Safety work fails when it lives only in slide decks. Durable practice ties policy to observable behavior: refusal rates on policy triggers, citation integrity when documents are retrieved, and user-visible transparency about limits. Those behaviors belong in evaluation suites and in prompt contracts, not solely in offline red-team theater.
Refusal and scope
Define what “out of scope” means per product surface, then test it with adversarial paraphrases. Regressions here often track model updates—pair policy tests with evaluation experiment workflows.
Citations under retrieval
When RAG is enabled, ban citations that were not present in the retrieved set (or explicitly marked as general knowledge). That rule is enforceable in code and testable in CI.
Transparency
Users deserve clear capability boundaries in product copy; internal prompts may carry more detail, but outward-facing honesty reduces misuse and support load. See prompt engineering essay for the ethical note on manipulation.
Operational alignment
Alerts on sudden refusal drops or toxicity spikes belong in operations runbooks alongside latency dashboards.

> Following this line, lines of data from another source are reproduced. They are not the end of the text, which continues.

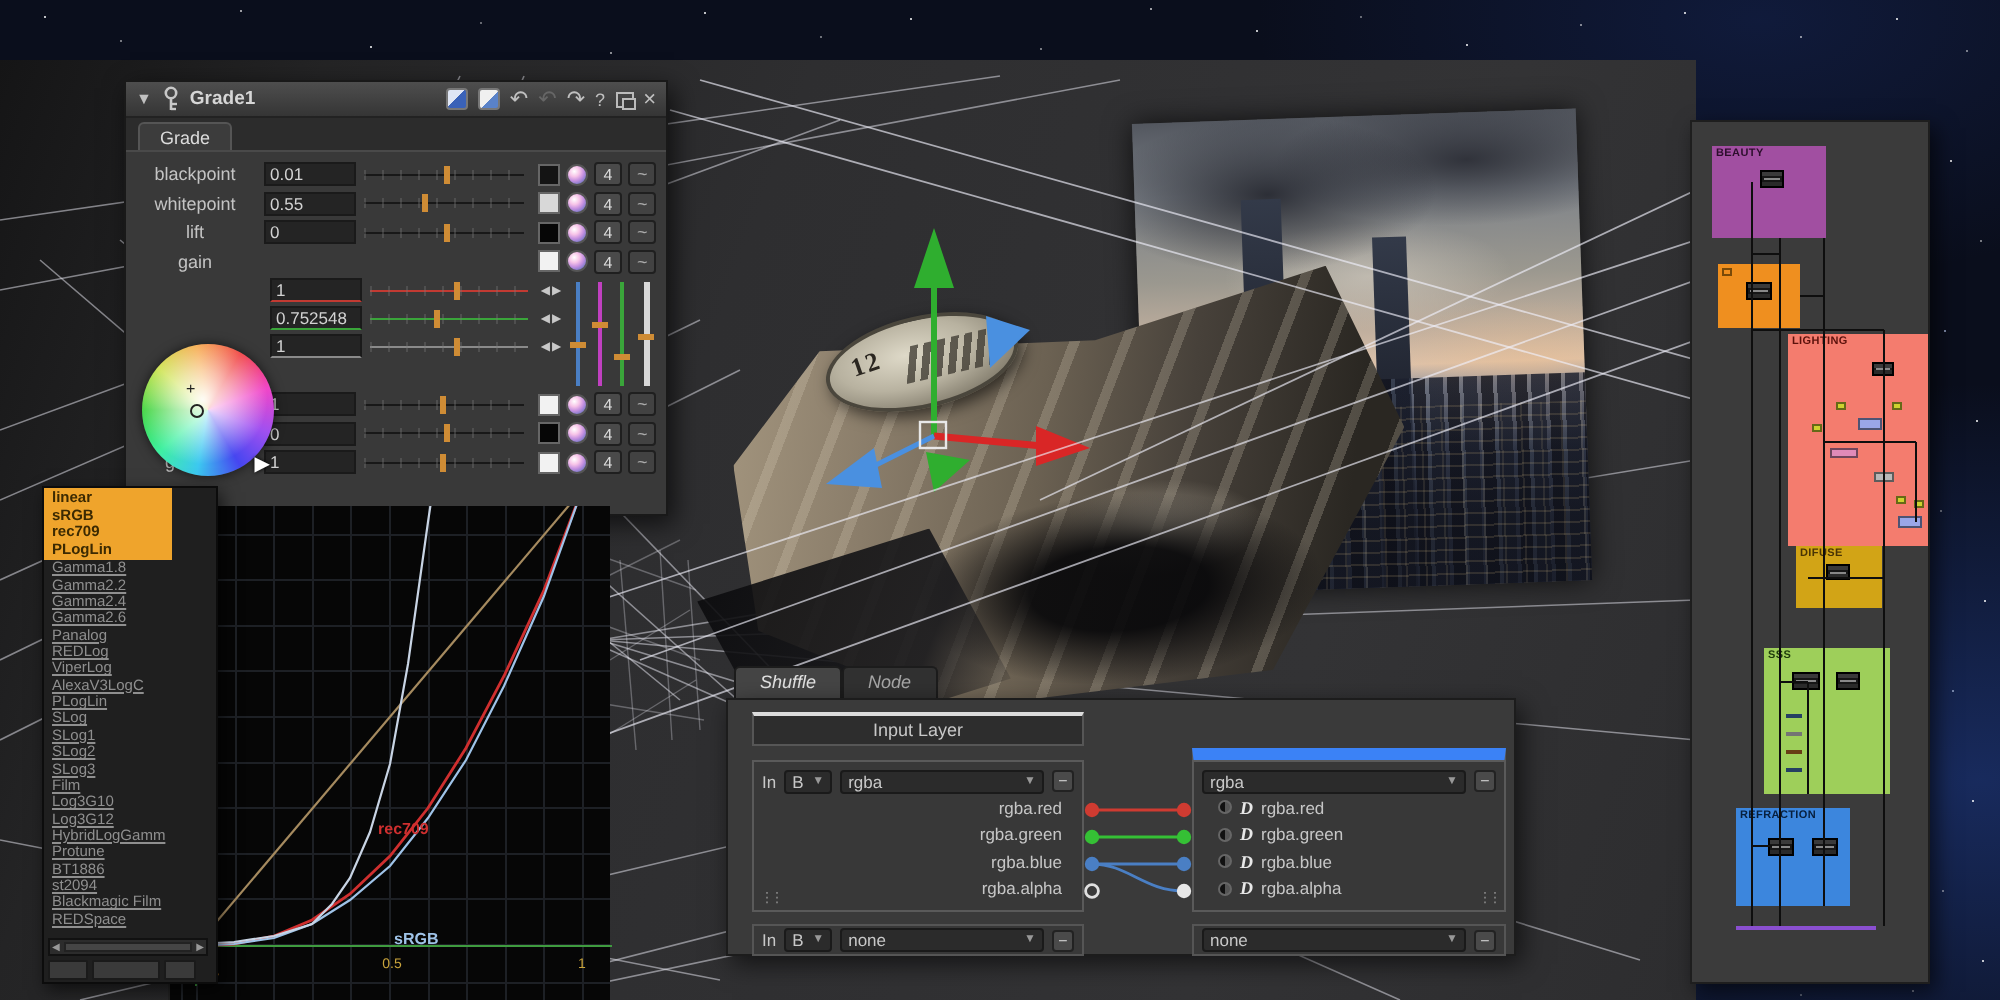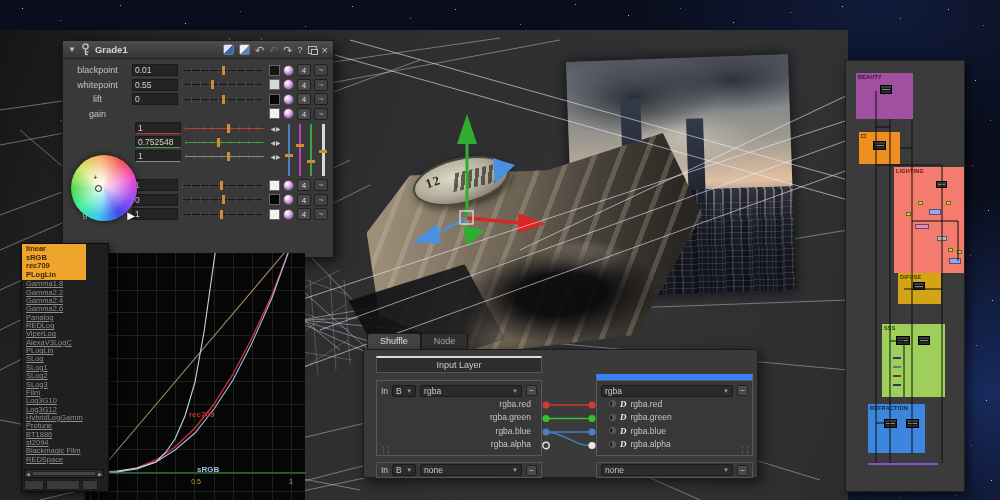--- a/index.html
+++ b/index.html
@@ -302,6 +302,9 @@
       <span class="tb-float"></span>
       <span class="tb-ic" style="font-size:11px">×</span>
     </div>
+    <div class="gp-tabs">
+      <span class="gp-tab">Grade</span>
+    </div>
     <div class="gp-body">
       <div class="colorwheel">
         <span class="cw-plus">+</span>

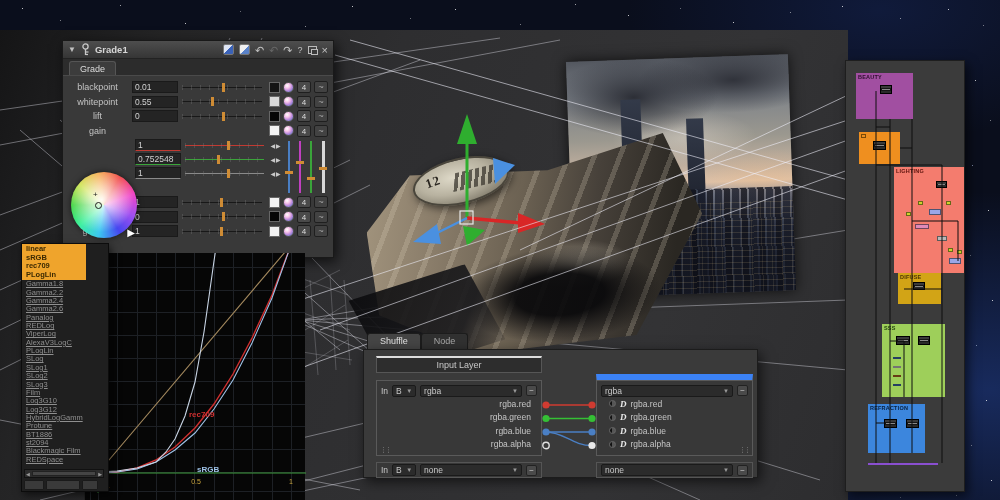--- a/index.html
+++ b/index.html
@@ -159,7 +159,7 @@
   
   #shuffle { position:absolute; left:363px; top:333px; width:395px; height:145px; z-index:4; font-size:8.5px; }
   .sh-tabs { display:flex; padding-left:4px; height:16px; }
-  .sh-tab { padding:2px 12px 0; font-size:9px; border:1px solid #1c1c1c; border-bottom:none; border-radius:3px 3px 0 0; }
+  .sh-tab { padding:2px 12px 0; font-size:9px; border:1px solid #1c1c1c; border-bottom:none; border-radius:3px 3px 0 0;font-style:italic; }
   .sh-tab.active { background:#454545; color:#e2e2e2; }
   .sh-tab.idle { background:#313131; color:#a8a8a8; }
   .sh-body { position:absolute; left:0; top:16px; right:0; bottom:0; background:#3a3a3a;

Regional and jurisdictional nuance
Policy triggers vary by market. Where possible, encode locale-specific rules in data and tests, not only in free-form system prompts—so updates are auditable and regressions are detectable.
Documentation for support
Publish a living “known limitations” note aligned with what the model is allowed to refuse or defer. It reduces duplicate tickets and sets expectations when marketing copy outpaces engineering guardrails.
Third-party and user-originated content
Web-fetched or user-pasted text can inject instructions or toxic payloads. Treat untrusted input with clear delimiters, allow-list patterns where possible, and include jailbreak-style probes in regular red-team cycles—not only at launch.